Évidemment, on ne pouvait pas s’attendre de cette histoire qu’elle se contente de nous raconter la semaine de vacances de deux femmes qui trouvent que leur vie manque de piquant. Je ne m’attendais pas non plus à un film d’espionnage, mais la surprise est bonne et j’ai accepté rapidement le tout. Et bien que les premières minutes soient drôles de la même façon que dans n’importe quelle comédie, on a aussi droit à des moments parodiés à l’extrême, dès les premières secondes où on rencontre nos héroïnes. Et c’est tellement ridicule, que c’est là où le film divisera assurément son public : soit on adhérera rapidement, soit les efforts ne parviendront pas à nous convaincre. En ce qui me concerne, j’ai bien aimé ce côté grossier! Mais est-ce que le rythme sera le même tout du long?

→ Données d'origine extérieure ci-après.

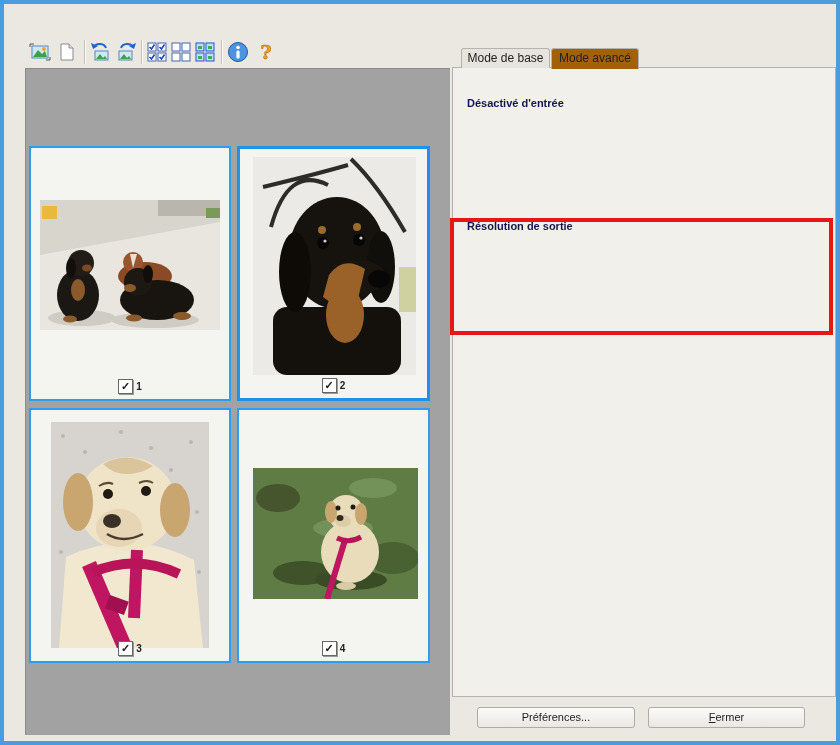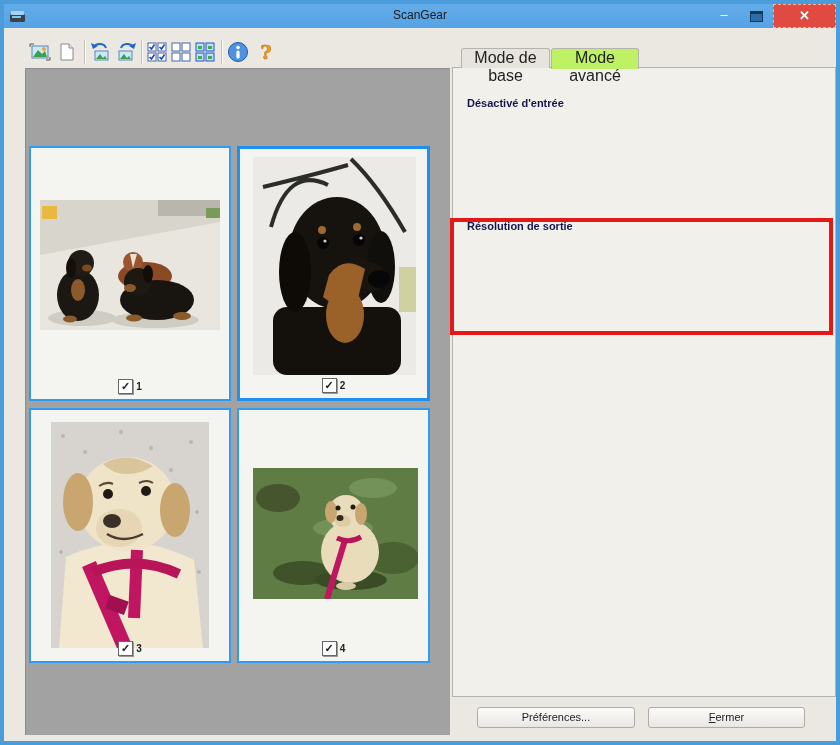"ScanGear" div.titlebar { html: <div> <span> <svg> <rect></rect> <rect></rect> <rect></rect> </svg> </span> <div>ScanGear</div> <div><span>–</span></div> <div><span></span></div> <div><span>✕</span></div> </div> -> none }
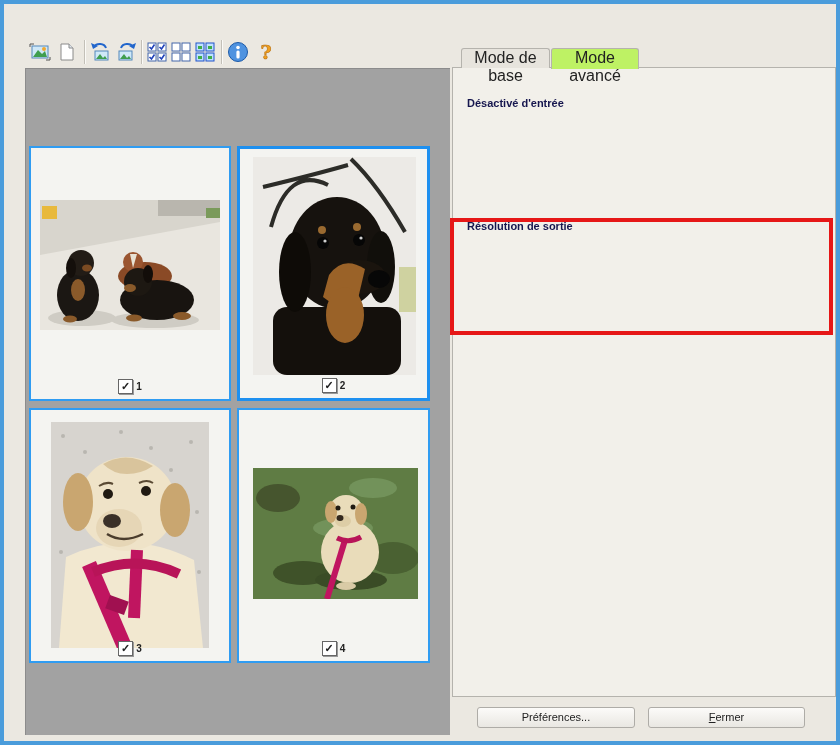"Mode de base" .tab { font-size: 16px -> 12px }
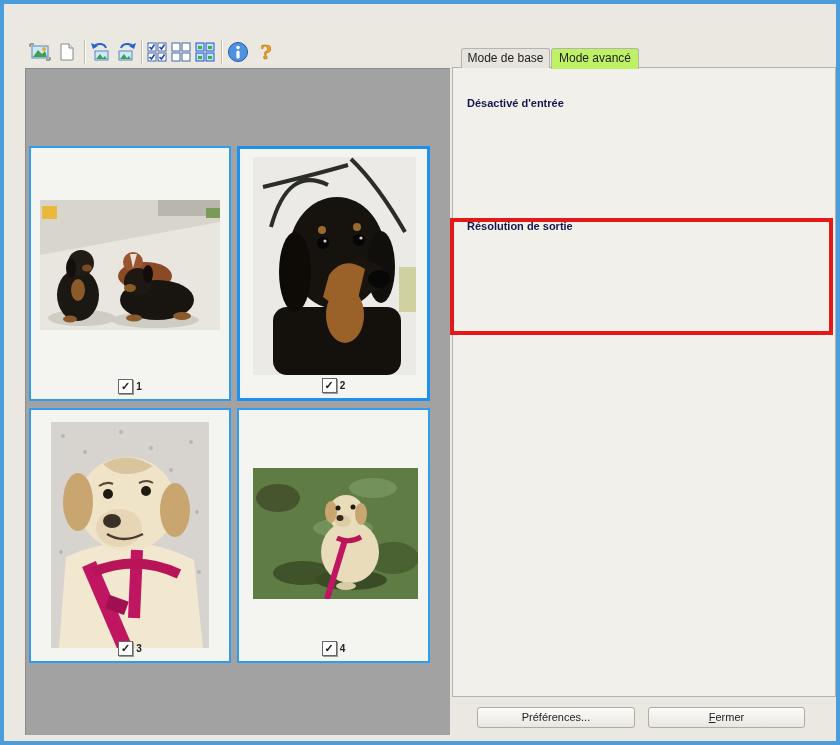"Mode avancé" .tab.active { background: #bef264 -> #a16207 }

La réponse ici est simple : on ne peut pas passer toute la semaine avec Barb et Star dans la satire. Cela dit, il y a suffisamment de passages du genre pour qu’on y trouve notre compte. Je pense notamment à la scène où les amies rencontrent Edgar au bar et n’en reviennent pas qu’ils soit à la chambre 611 alors qu’elles sont plutôt dans la 124, ou encore quand Yoyo conduit un sous-marin en donnant toujours de petits coups de volants de gauche à droite et que sa patronne lui dit de continuer à ne pas tenir le volant droit (comme dans presque tous les films où on voit quelqu’un conduire). Chaque fois, on se dit « ils ont vraiment fait ça? » et on ne peut que rire devant la réponse ; oui, on est allés là. Et comme ça fait du bien de rire de ces petits détails!

Mis à part l’humour déjanté du projet, on appréciera les scènes au soleil comme si on y était. Pas besoin de voyager loin pour décrocher, et Barb and Star en témoigne bien. Nous ne sommes pas ici dans ce qui caractérise habituellement les films d’espionnage (l’aspect internationnal de l’enquête, la classe et le luxe des protagonistes, etc.) Ceux qui ont déjà mis le pied dans un complexe tout-inclus reconnaîtront les diverses activités et kiosques sur la plage, de même que le cocktail d’arrivée et l’énergie du personnel de l’hôtel. Soit dit en passant, le film présente aussi quelques numéros musicaux, où les paroles des chansons, comme « running to the left / to the right » en nous montrant le même plan d’un côté et de l’autre, réussiront encore une fois à nous convaincre (ou pas).

Barb and Star ne se prend jamais au sérieux. C’est, à mon avis, un cas de « ça passe ou ça casse ». En ce qui me concerne, j’ai passé un excellent moment lors du visionnement. L’humour est à point, les couleurs sont éclatantes, les aventures sont sympathiques et le duo est efficace. On pourrait se demander toutefois si le film rit de ses dames ou de l’âge qu’elles ont, et j’aime bien croire que le tout aurait été aussi réussi si on s’était concentré sur d’autres membres de leur cercle de discussion hebdomadaire, dont les vies semblent particulièrement « beiges ». Car on ne s’attaque pas vraiment à deux femmes dans la cinquantaine, mais plutôt à deux amies qui imaginent comment les femmes qui se nomment Trish vivent leur vie, qui entretiennent une passion pour les pantalons à jambes larges, et qui s’arrêtent à chaque kiosque d’objets confectionnés avec des coquillages sur la plage. Au final, le film est une excellente option pour se divertir, quand on adhère à sa forme.